**Edit tracking data:**
···

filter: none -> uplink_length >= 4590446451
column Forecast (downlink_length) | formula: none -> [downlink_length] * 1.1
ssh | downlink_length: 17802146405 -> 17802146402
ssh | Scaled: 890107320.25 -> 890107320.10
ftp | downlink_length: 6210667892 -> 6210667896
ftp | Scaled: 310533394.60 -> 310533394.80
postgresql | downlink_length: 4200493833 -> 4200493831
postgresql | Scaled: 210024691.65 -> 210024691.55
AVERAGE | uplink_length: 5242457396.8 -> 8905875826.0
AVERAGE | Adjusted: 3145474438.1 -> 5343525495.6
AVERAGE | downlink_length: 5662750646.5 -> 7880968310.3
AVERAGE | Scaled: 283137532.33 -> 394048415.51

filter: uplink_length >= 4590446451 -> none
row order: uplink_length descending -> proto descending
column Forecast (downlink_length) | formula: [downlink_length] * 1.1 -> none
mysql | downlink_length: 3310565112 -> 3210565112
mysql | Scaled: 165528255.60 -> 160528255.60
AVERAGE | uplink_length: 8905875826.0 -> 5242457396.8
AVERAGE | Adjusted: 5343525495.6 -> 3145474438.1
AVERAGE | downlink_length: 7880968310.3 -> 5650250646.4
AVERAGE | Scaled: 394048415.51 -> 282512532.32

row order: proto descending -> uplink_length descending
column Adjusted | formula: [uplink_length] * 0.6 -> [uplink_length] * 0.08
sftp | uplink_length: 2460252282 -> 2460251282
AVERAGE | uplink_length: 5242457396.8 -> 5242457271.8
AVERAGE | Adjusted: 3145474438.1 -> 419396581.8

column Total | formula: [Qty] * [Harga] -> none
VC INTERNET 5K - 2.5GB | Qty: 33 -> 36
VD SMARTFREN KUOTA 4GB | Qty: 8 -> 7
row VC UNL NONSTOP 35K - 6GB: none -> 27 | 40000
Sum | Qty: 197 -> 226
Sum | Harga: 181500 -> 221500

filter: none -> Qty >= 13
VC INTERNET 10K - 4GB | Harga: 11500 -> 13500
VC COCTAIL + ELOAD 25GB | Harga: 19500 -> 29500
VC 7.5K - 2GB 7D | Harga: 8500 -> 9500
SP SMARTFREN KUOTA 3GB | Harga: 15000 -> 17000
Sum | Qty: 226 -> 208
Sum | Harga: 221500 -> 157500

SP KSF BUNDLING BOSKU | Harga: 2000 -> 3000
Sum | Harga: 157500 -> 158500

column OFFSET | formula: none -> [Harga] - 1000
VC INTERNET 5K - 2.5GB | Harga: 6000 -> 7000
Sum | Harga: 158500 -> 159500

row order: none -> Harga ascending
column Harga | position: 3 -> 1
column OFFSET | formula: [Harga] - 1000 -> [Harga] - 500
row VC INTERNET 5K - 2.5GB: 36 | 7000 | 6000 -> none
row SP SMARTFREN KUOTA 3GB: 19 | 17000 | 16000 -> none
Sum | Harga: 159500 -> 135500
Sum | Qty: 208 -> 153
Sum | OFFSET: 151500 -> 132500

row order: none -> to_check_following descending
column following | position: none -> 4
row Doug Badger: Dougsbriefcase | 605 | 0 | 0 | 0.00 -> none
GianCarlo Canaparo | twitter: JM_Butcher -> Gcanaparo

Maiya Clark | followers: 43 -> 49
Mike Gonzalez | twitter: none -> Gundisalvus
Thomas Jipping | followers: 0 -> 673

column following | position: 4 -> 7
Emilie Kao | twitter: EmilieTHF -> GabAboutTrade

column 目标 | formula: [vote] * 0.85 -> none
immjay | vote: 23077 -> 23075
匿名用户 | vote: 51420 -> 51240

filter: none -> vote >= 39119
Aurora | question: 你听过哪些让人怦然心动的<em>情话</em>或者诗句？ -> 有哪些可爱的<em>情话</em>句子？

···

**ASSIGNED TASK:**
Going through the entries above, report how many lines include the string "followers". The number alone is the answer.

**ANSWER SECTION:**
2